In manchen Fällen können auch Metastasen (Tochtergeschwülste) chirurgisch entfernt werden. Bei den meisten Patienten führt man allerdings eine Chemotherapie durch.
Je nach Art des Tumors werden dabei Zytostatika über die Venen verabreicht. Bilden sich Metastasen in den Knochen, können zur Linderung der Schmerzen Bestrahlungen vorgenommen werden.

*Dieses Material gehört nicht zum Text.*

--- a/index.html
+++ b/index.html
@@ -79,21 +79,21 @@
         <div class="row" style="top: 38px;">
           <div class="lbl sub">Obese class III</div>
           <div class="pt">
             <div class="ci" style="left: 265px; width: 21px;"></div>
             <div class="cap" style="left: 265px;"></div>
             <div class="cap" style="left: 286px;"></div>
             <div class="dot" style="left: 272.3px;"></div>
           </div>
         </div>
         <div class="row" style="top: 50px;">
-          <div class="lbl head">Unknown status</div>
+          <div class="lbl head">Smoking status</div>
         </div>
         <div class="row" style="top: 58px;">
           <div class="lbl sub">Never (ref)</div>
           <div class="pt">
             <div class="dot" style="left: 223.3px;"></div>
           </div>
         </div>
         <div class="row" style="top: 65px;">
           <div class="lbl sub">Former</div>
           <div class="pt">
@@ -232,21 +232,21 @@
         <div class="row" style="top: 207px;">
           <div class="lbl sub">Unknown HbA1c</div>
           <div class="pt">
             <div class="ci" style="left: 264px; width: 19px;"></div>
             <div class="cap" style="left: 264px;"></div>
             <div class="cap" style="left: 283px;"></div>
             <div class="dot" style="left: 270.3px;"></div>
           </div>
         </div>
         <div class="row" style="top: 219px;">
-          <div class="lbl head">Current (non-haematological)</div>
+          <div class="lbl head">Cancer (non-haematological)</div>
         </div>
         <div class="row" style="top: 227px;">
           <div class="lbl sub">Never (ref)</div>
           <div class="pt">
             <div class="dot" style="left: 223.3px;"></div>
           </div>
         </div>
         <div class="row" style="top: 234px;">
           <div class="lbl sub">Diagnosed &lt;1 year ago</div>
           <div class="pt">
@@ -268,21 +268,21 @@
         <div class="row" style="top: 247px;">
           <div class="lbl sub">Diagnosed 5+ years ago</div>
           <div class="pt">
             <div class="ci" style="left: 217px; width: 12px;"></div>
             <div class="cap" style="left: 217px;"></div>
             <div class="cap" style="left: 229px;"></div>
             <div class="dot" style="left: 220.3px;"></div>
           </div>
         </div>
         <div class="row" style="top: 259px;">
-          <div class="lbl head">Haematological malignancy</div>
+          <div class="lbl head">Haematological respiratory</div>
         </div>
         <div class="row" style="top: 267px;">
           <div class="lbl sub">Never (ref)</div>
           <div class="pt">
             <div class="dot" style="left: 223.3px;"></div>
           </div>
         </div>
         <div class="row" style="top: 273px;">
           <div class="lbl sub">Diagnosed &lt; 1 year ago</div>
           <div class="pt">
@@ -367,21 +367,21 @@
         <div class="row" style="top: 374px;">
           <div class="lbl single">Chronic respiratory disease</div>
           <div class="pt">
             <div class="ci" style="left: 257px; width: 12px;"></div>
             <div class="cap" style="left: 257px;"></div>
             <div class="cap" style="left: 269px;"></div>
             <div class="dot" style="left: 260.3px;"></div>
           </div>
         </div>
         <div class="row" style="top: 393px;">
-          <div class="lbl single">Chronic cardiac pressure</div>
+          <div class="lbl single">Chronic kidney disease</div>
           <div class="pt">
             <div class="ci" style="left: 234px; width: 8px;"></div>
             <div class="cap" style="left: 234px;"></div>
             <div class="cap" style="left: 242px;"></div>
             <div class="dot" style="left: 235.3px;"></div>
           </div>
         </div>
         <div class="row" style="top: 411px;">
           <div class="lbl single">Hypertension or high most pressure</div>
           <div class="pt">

Im Rahmen der medikamentösen Therapie kommt die Biotherapie mit Wirkstoffen wie Somatostatin, synthetischen Derivaten, Interferon alfa sowie die molekular zielgerichtete Therapie mit Sunitinib, Everolimus oder Telotristat Etipra möglich.
Eine weitere Behandlungsmöglichkeit ist eine Immuntherapie mit Interferon alpha. Sie dient zur Anregung des Abwehrsystems, damit dieses gegen den Tumor vorgeht. Weitere potentielle Therapiemöglichkeiten sind lokal ablative Maßnahmen (z.B. Radiofrequenzablation oder Laserablation) oder eine peptidrezeptor-basierte Radiotherapie (PRRT).